-- Opening Marker --
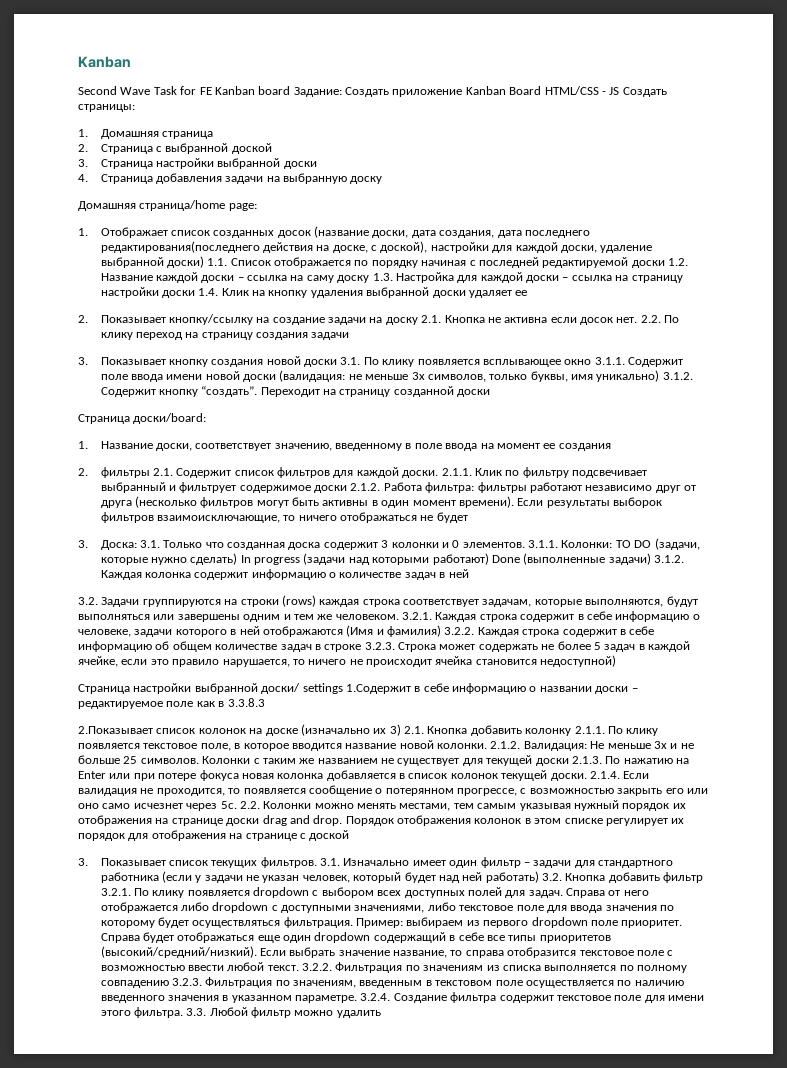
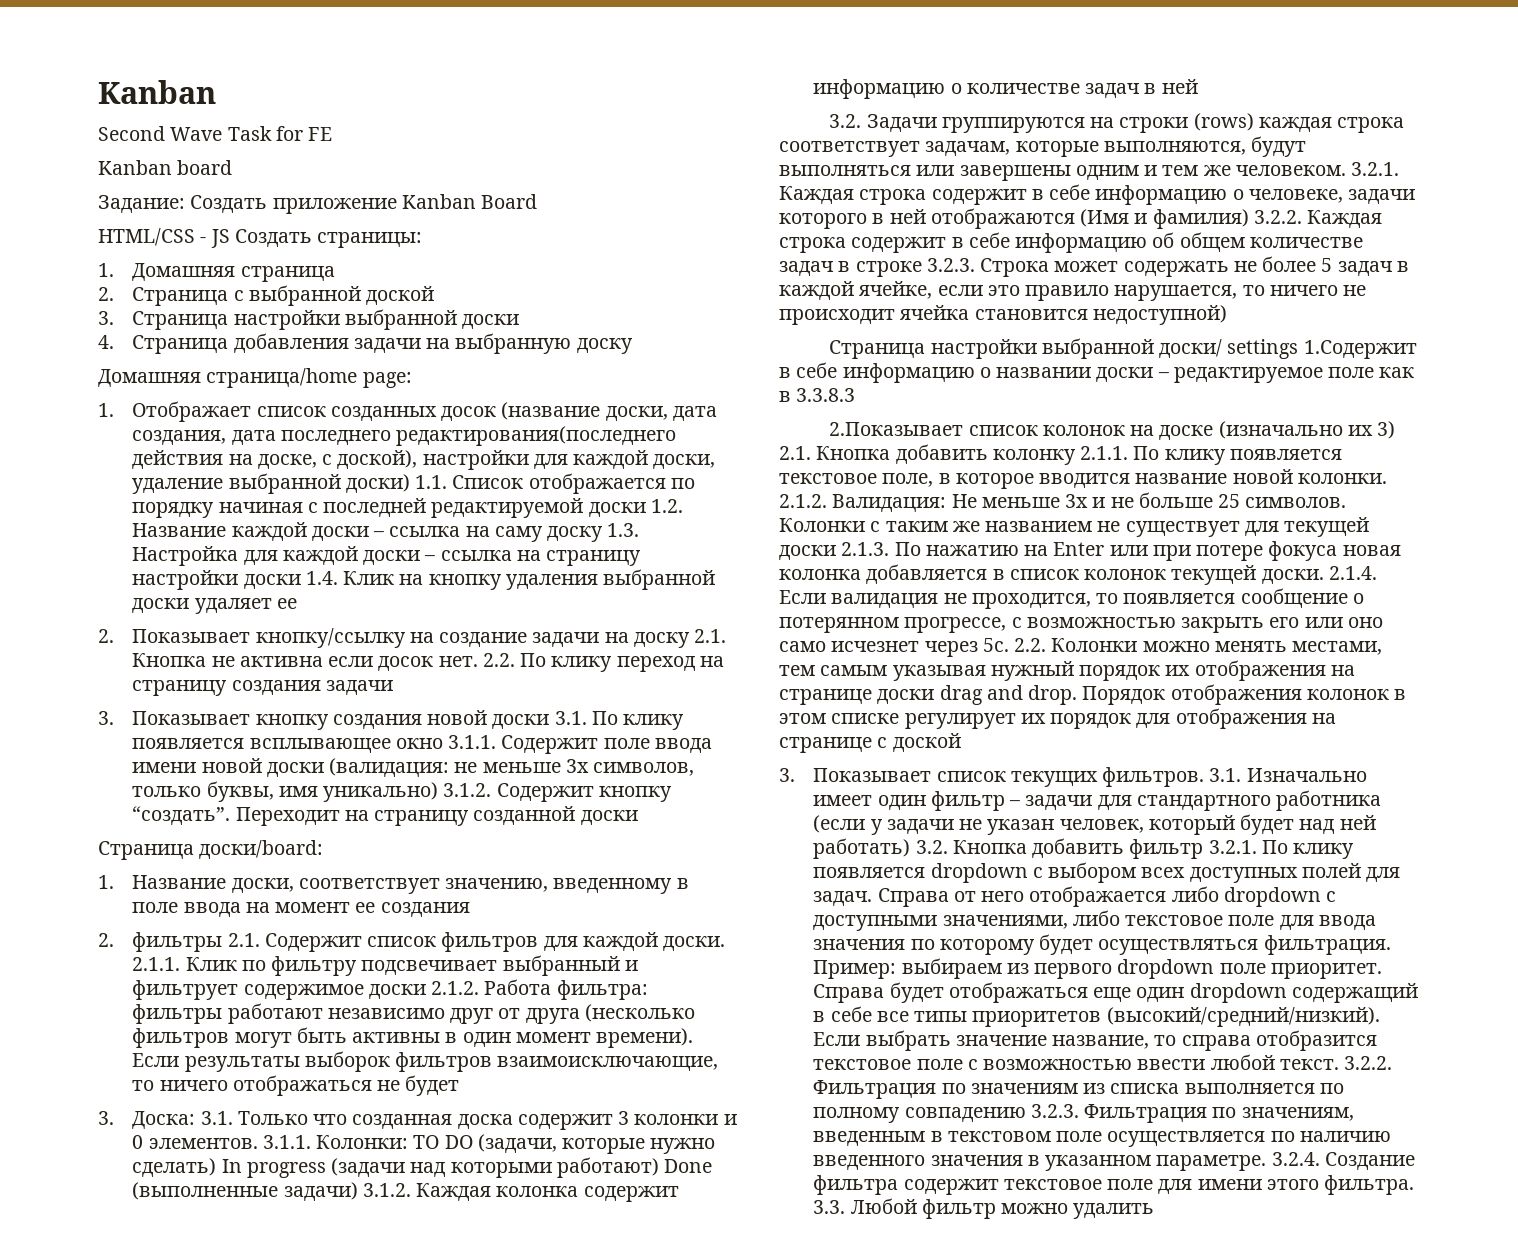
- Second Wave Task for FE Kanban board Задание: Создать приложение Kanban Board HTML/CSS - JS Создать страницы:
+ Second Wave Task for FE
+ Kanban board
+ Задание: Создать приложение Kanban Board
+ HTML/CSS - JS Создать страницы:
-- Closing Marker --
■ **PROBLEM TO WORK ON**
What's needed is an exact copy of every entry, free of pictures.

■ **RESPONSE BELOW**
- Second Wave Task for FE Kanban board Задание: Создать приложение Kanban Board HTML/CSS - JS Создать страницы:
+ Second Wave Task for FE
+ Kanban board
+ Задание: Создать приложение Kanban Board
+ HTML/CSS - JS Создать страницы:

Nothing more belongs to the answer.